Source material
= = = =

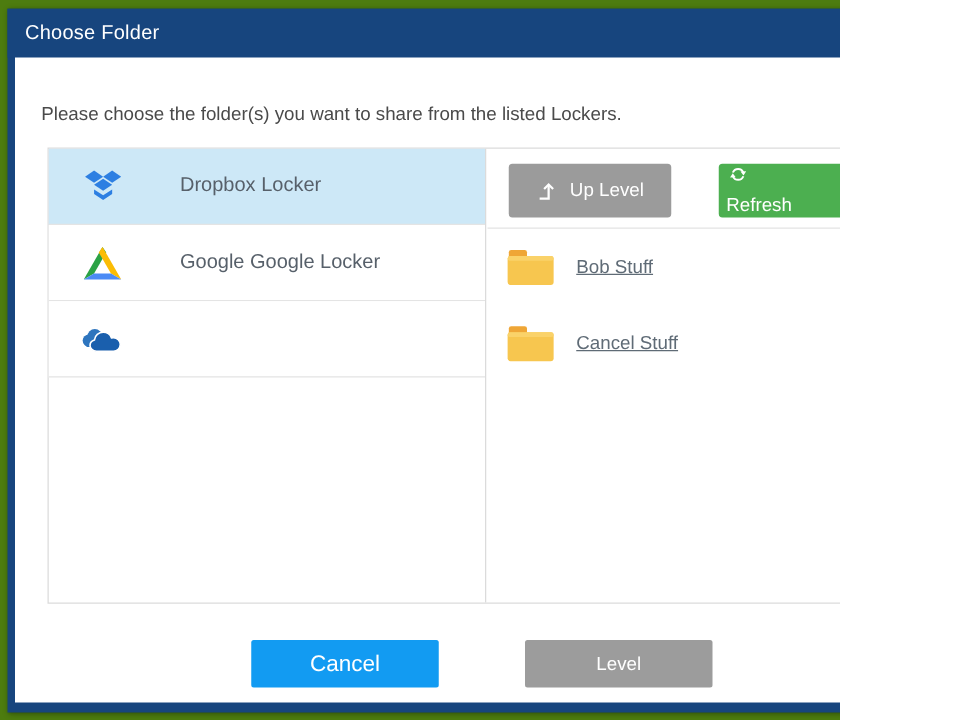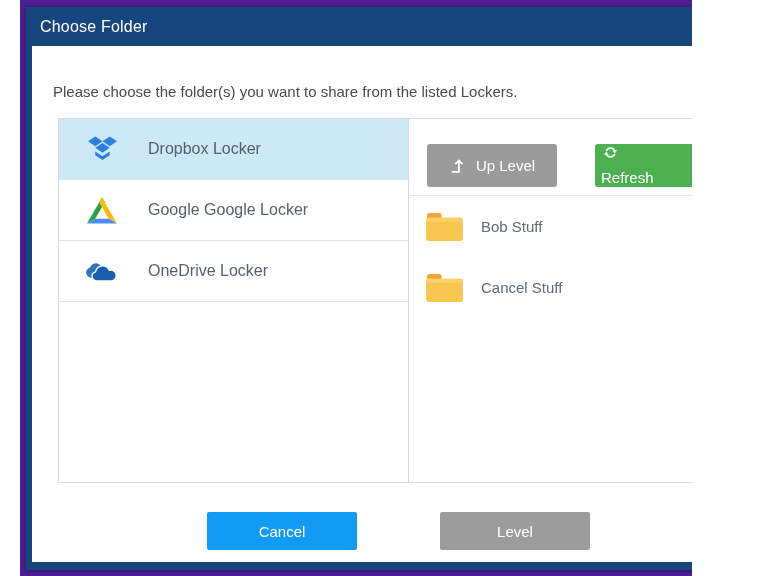--- a/index.html
+++ b/index.html
@@ -1,17 +1,17 @@
 <!DOCTYPE html>
 <html style="--titlebar: #17457E; --close-btn: #2D6FB5; --selected-row: #CDE8F7; --up-level-gray: #9B9B9B; --refresh-green: #4CAF50; --cancel-blue: #129BF2; --next-gray: #9C9C9C; --folder-yellow: #F7C64F; --folder-tab: #EFA636; --dropbox-blue: #2D7FE2;"><head>
 <meta charset="utf-8">
 <style>
   html,body{margin:0;padding:0;background:#fff;}
   *{box-sizing:border-box;font-family:"Liberation Sans",sans-serif;}
-  #stage{position:relative;width:672px;height:576px;background:#4c1d95;overflow:hidden;margin-left:20px;}
+  #stage{position:relative;width:672px;height:576px;background:#4d7c0f;overflow:hidden;}
 
   .window{
     position:absolute;left:6px;top:7px;width:750px;height:563px;
     background:var(--titlebar,#17457E);
     box-shadow:0 1px 5px rgba(0,0,0,.30), 1px 0 2px rgba(0,0,0,.15);
   }
   .titlebar{
     position:absolute;left:0;top:0;width:100%;height:39px;
     background:var(--titlebar,#17457E);
     display:flex;align-items:center;
@@ -36,52 +36,52 @@
   .listbox{
     position:absolute;left:26px;top:72px;width:685px;height:365px;
     border:1px solid #DBDBDB;background:#fff;
   }
   .left-pane{
     position:absolute;left:0;top:0;width:350px;height:100%;
     border-right:1px solid #DBDBDB;
   }
   .locker-row{
     height:61px;border-bottom:1px solid #E4E4E4;
-    display:flex;align-items:center;background:#fff;
+    display:flex;align-items:center;background:#fff;gap:16px;
   }
   .locker-row.selected{background:var(--selected-row,#CDE8F7);}
   .locker-row .licon{width:40px;margin-left:23px;display:flex;align-items:center;justify-content:center;}
   .locker-row .llabel{margin-left:26px;font-size:16px;color:#57606A;}
 
   .right-pane{
-    position:absolute;left:351px;top:16px;right:0;height:100%;
+    position:absolute;left:351px;top:3px;right:0;height:100%;
   }
   .pane-header{
     height:61px;border-bottom:1px solid #E4E4E4;position:relative;
   }
   .btn-uplevel{
     position:absolute;left:17px;top:9px;width:130px;height:43px;
     background:var(--up-level-gray,#9B9B9B);border:none;border-radius:3px;
     color:#fff;font-size:15px;display:flex;align-items:center;justify-content:center;gap:9px;
   }
   .btn-refresh{
     position:absolute;left:185px;top:9px;width:127px;height:43px;
     background:var(--refresh-green,#4CAF50);border:none;border-radius:3px;
     color:#fff;font-size:15px;display:flex;align-items:flex-start;justify-content:center;gap:9px;flex-direction:column;
   }
   .folder-row{
     height:61px;display:flex;align-items:center;
   }
   .folder-row .ficon{margin-left:15px;display:flex;align-items:center;}
-  .folder-row .flabel{margin-left:17px;font-size:15px;color:#5F6B76;}
+  .folder-row .flabel{margin-left:17px;font-size:15px;color:#5F6B76;text-decoration:underline;}
 
   .btn-cancel{
-    position:absolute;left:175px;top:466px;width:150px;height:38px;
+    position:absolute;left:189px;top:466px;width:150px;height:38px;
     background:var(--cancel-blue,#129BF2);border:none;border-radius:2px;
-    color:#fff;font-size:15px;
+    color:#fff;font-size:18px;
   }
   .btn-next{
     position:absolute;left:408px;top:466px;width:150px;height:38px;
     background:var(--next-gray,#9C9C9C);border:none;border-radius:2px;
     color:#fff;font-size:15px;
   }
   button{cursor:pointer;}
 </style>
 </head>
 <body>
@@ -133,21 +133,20 @@
             <span class="licon">
               <svg width="38" height="27" viewBox="0 0 40 28">
                 <g fill="#2E75BE">
                   <circle cx="8.5" cy="15" r="5.2"></circle>
                   <circle cx="13.5" cy="11.5" r="6.2"></circle>
                   <rect x="5" y="13" width="13" height="7.5" rx="3.5"></rect>
                 </g>
                 <path fill="#1A5FAD" stroke="#FFFFFF" stroke-width="1.4" d="M15,24 C11.7,24 9.5,21.6 9.5,19.1 C9.5,16.9 11,15.1 13.2,14.5 C13.6,10.8 16.8,8 20.6,8 C23.8,8 26.5,9.9 27.6,12.7 C28.1,12.6 28.6,12.5 29.2,12.5 C32.4,12.5 35,15.1 35,18.2 C35,21.4 32.4,24 29.2,24 Z"></path>
               </svg>
             </span>
-            <span class="llabel">OneDrive Locker</span>
           </div>
 
         </div>
 
         <div class="right-pane">
 
           <div class="pane-header">
             <button class="btn-uplevel">
               <svg width="18" height="18" viewBox="0 0 20 20">
                 <path d="M3,16.5 L11,16.5 L11,4.5" stroke="#fff" stroke-width="2" fill="none"></path>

= = = =

What the exercise asks
Pick out the lines above that hold the string "cancel" and show them.

Completed task
 <html style="--titlebar: #17457E; --close-btn: #2D6FB5; --selected-row: #CDE8F7; --up-level-gray: #9B9B9B; --refresh-green: #4CAF50; --cancel-blue: #129BF2; --next-gray: #9C9C9C; --folder-yellow: #F7C64F; --folder-tab: #EFA636; --dropbox-blue: #2D7FE2;"><head>
   .btn-cancel{
     background:var(--cancel-blue,#129BF2);border:none;border-radius:2px;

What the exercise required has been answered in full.